Download or read book Amor Mundi and Overcoming Modern World Alienation written by Justin Pack and published by Rowman & Littlefield. This book was released on 2019-10-17 with total page 193 pages. Available in PDF, EPUB and Kindle. Book excerpt: Love in many premodern cultures extended to and permeated the world or even the cosmos, but love in contemporary consumerist society tends to be sexualized, romanticized, and individualized. As a result, ancient visions of ethical love are difficult for moderns to comprehend, especially those rooted in premodern Western thought, or Native American thinkers that describe a love of the natural world that would help us live more responsibly on the Earth.
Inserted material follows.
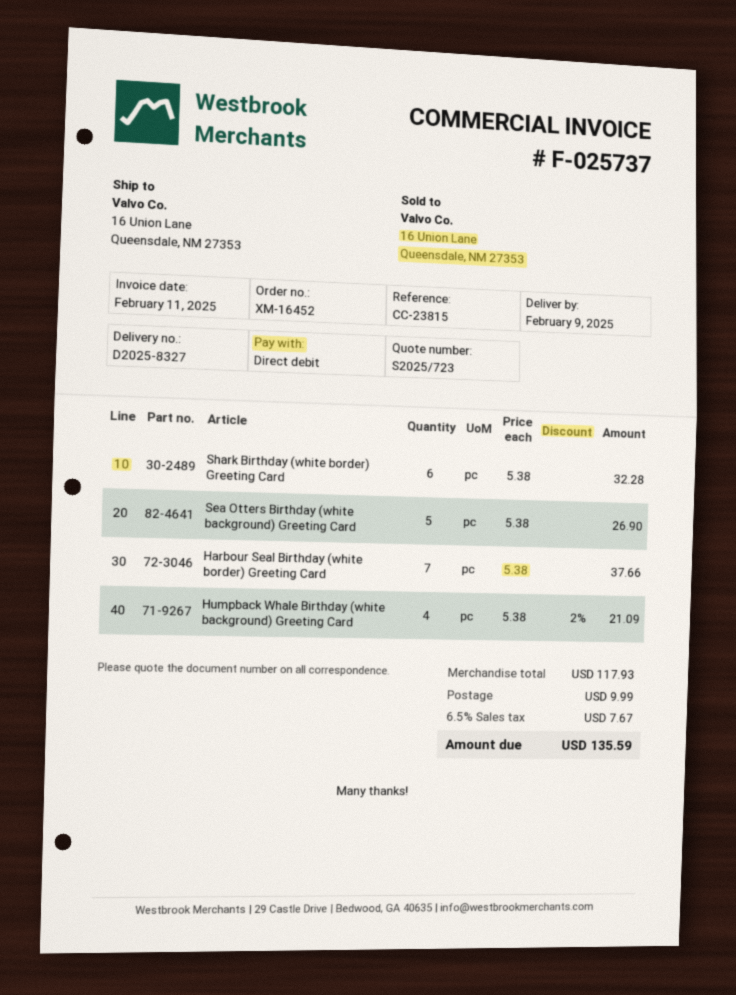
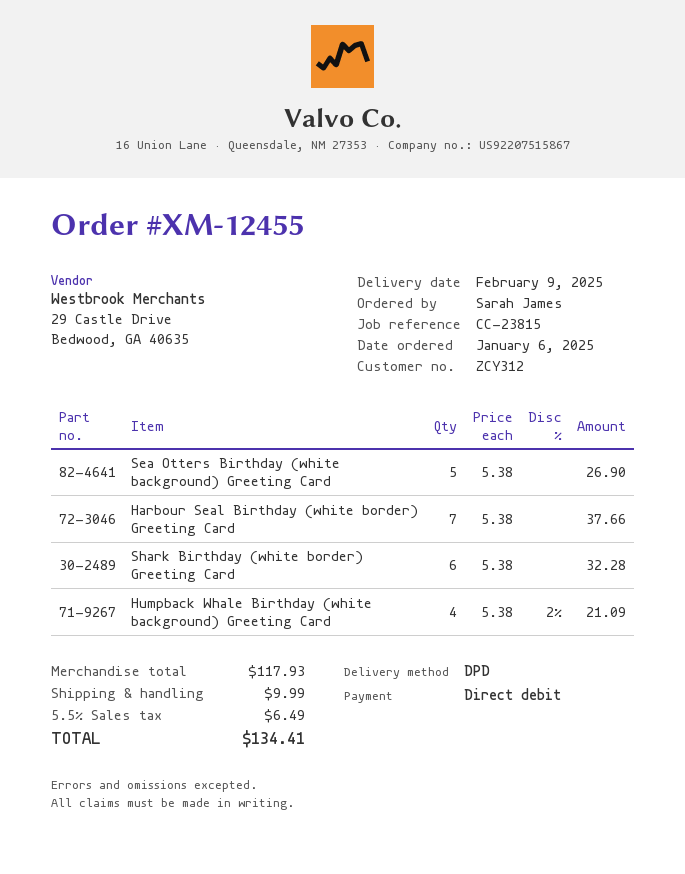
order number: XM-16452 -> XM-12455
tax: 6.5% = 7.67 -> 5.5% = 6.49
total: 135.59 -> 134.41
This volume retrieves the significant narratives of love of the world and the concomitant ethical ramifications of those visions and argues that our age of science and technology has destroyed the ancient, living cosmos of previous visions and replaced it with a mechanical universe. This shift has resulted in various forms of destruction, diminishment, and forgetfulness. Overcoming modern world alienation requires recovering a sense of what it means to love the world and changing our practices to reflect our interconnection with it and our interdependency on it.